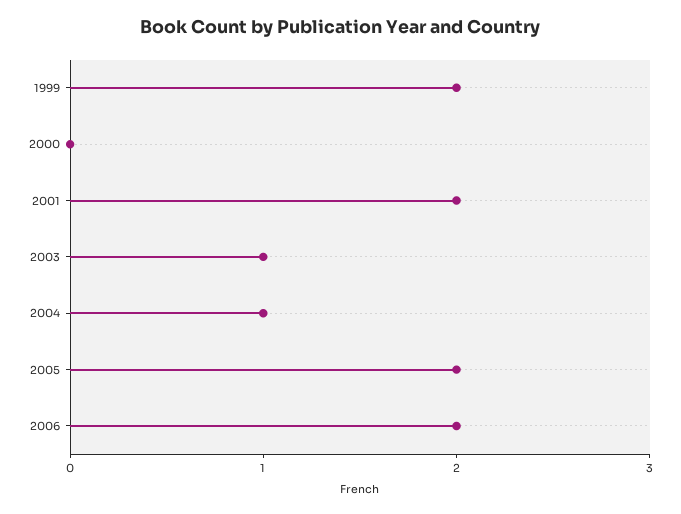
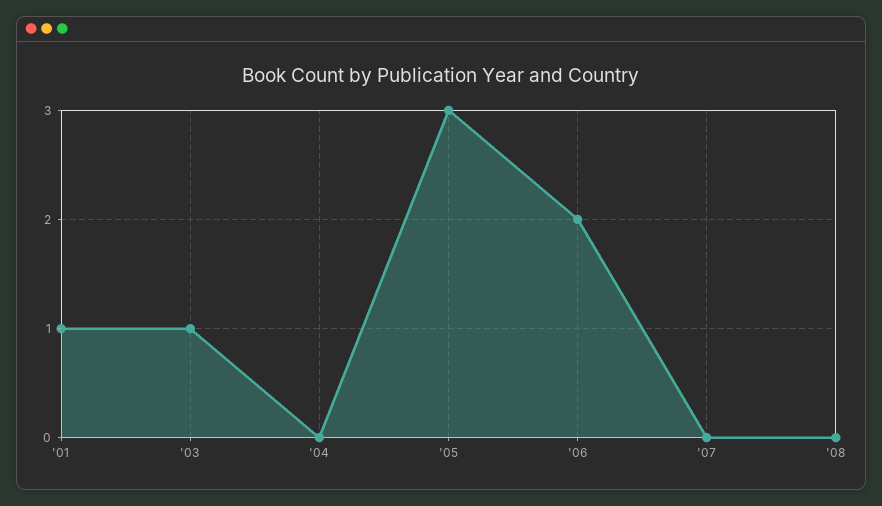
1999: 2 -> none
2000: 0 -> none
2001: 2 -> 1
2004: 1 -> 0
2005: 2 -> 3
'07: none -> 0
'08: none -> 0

· · · ·

What you are asked to do | Output the full set of records above without changing a word, and drop the images.

Answer for the task |
1999: 2 -> none
2000: 0 -> none
2001: 2 -> 1
2004: 1 -> 0
2005: 2 -> 3
'07: none -> 0
'08: none -> 0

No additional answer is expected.